Aumentan casos de niños afectados por mordeduras caninas con desfiguración de rostro

Nota de Prensa

7 de diciembre de 2008 - 12:00 a. m.

Aproximadamente, mil 915 casos de niños víctimas de accidentes de mordedura canina han sido atendidos en el Instituto Nacional de Salud del Niño (INSN) durante 1995 y noviembre de este año, de las cuales 187 requirieron ser hospitalizados para atención especializada, por haber presentado daños a la estética corporal.

Asimismo, en lo que va del año se han registrado 164 niños afectados, siendo noviembre el mes con más casos pues 12 niños fueron intervenidos quirúrgicamente y el 50 por ciento de estos requirió ser hospitalizado por lesiones graves en cara y otras partes del cuerpo.

El médico veterinario Henry Hernández Isla, encargado del área de Zoonosis del INSN, dijo que las mordeduras caninas con daños a la estética corporal generan problemas al estado emocional y psicológico de los niños, además de perjuicio de la economía del hogar. Asimismo, señaló que el grupo etáreo más afectado son los niños de 1 a 4 años (57%).

Dijo que la lesión más frecuente es en cara y cabeza. También señaló que las agresiones caninas ocurren generalmente por que la población no tiene conocimientos básicos sobre la crianza de un can, y el incumplimiento de la Ley por los propietarios de canes.

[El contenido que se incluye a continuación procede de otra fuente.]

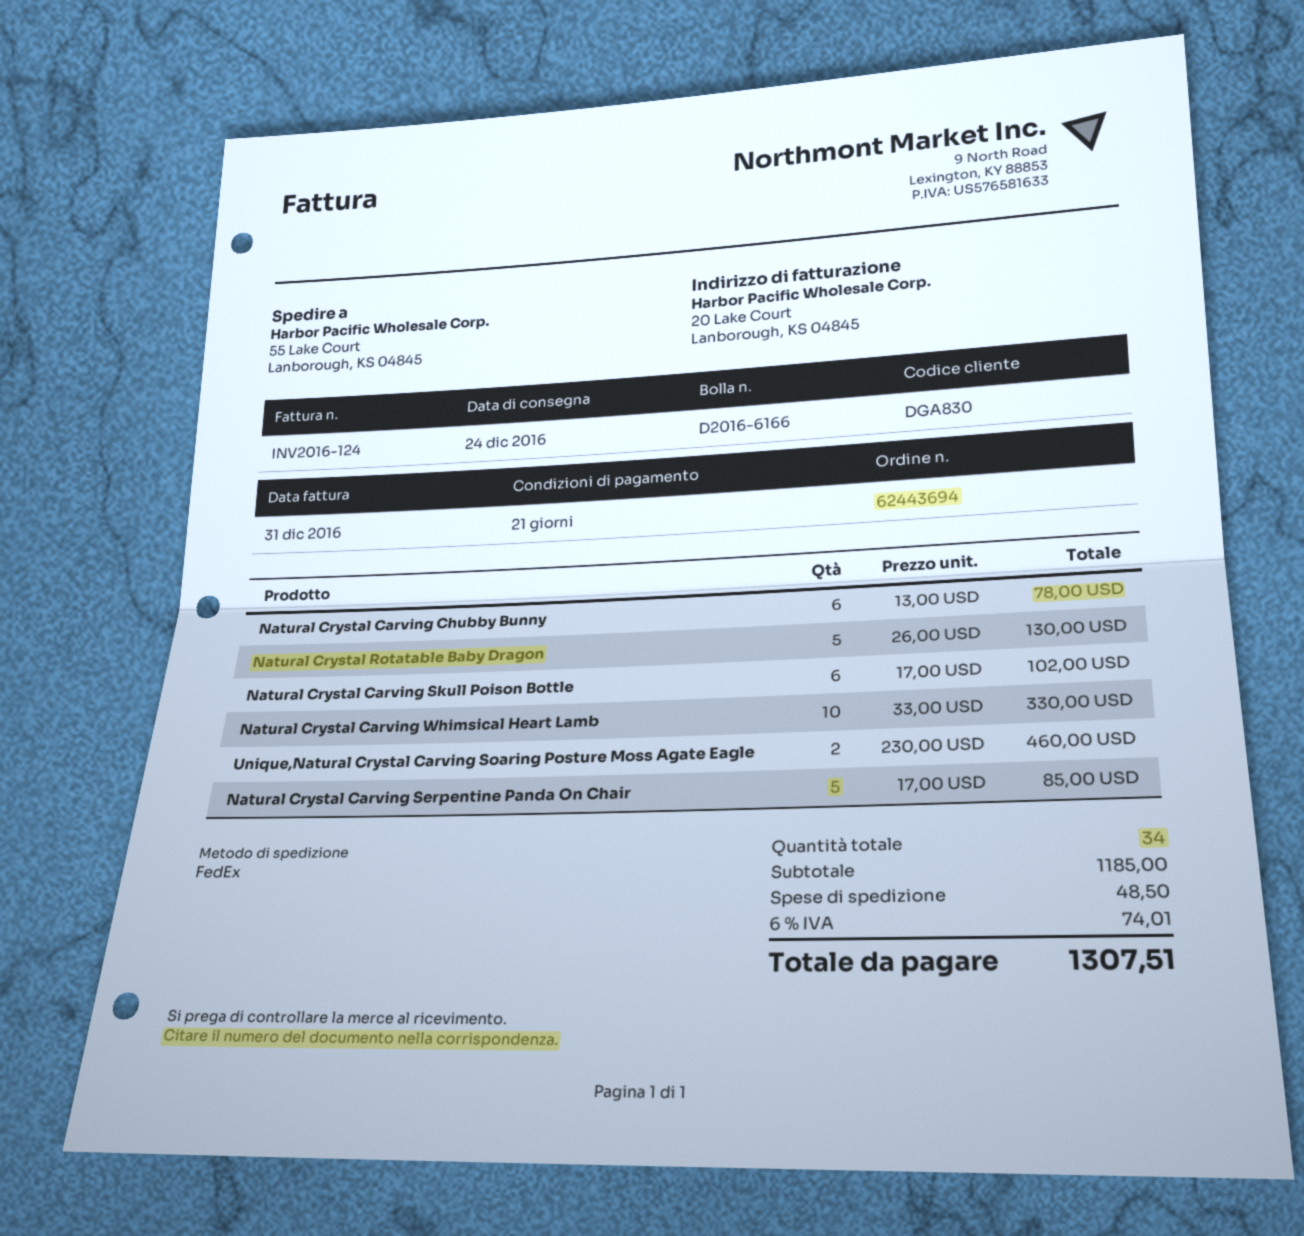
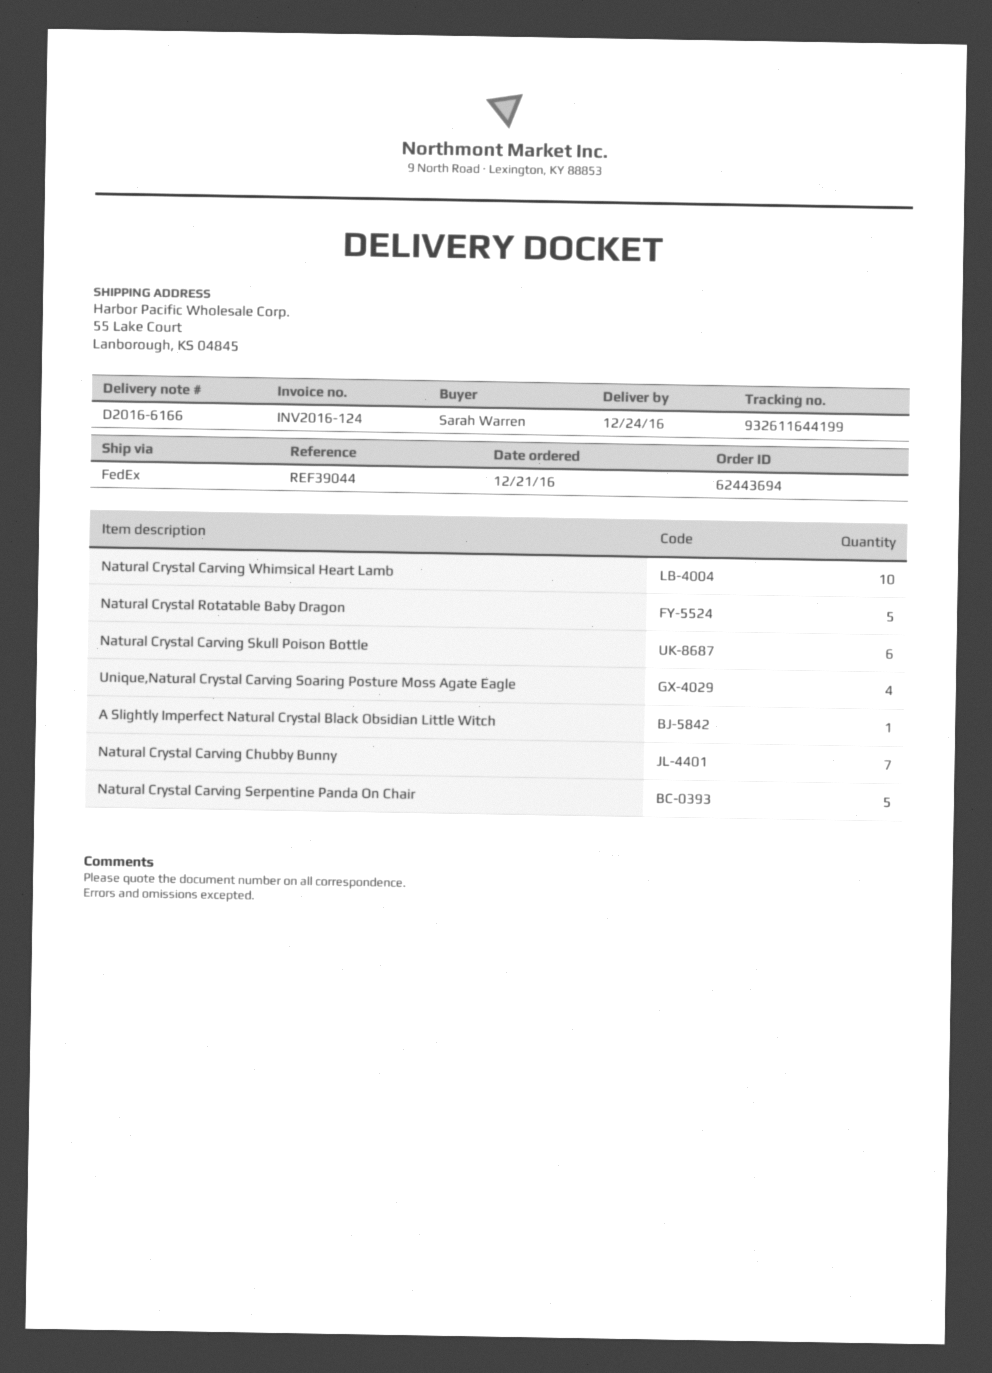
Natural Crystal Carving Chubby Bunny: 6 -> 7
Unique,Natural Crystal Carving Soaring Posture Moss Agate Eagle: 2 -> 4
A Slightly Imperfect Natural Crystal Black Obsidian Little Witch: none -> 1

Frente a esta problemática, el MINSA hace un llamado a los dueños de los perros para que asuman la tenencia responsable que implica medidas simples como tener el debido cuidado al momento de sacarlos a pasear, usando bozal y cadena, y que sean acompañados por una persona adulta para que pueda controlar al animal.

También se invoca a los alcaldes de los distritos capitalinos y del interior del país exigir el cumplimiento de sus ordenanzas municipales.

Caso

El médico veterinario manifestó que el pasado viernes se sumó el caso de un menor de siete años, quien sufrió la agresión de un can de raza labrador que le originó la amputación parcial de la oreja. El animal se escapó de su casa y atacó al menor que se desplazaba en la vía pública, en el distrito de Chorrillos.

“Un niño agredido no es sólo un paciente, es un niño al que se le ha malogrado su derecho a tener una vida saludable, porque además de la desfiguración de su cara esto genera la burla de sus compañeros, las limitaciones laborales y los problemas psicológicos”, indicó.

Hernández Isla propuso formar una mesa de diálogo junto al Colegio de Veterinarios del Perú, ONG, la Estrategia Sanitaria de Zoonosis del Minsa y responsables de las Disas para frenar las agresiones caninas a fin de que el can sea “un buen vecino”.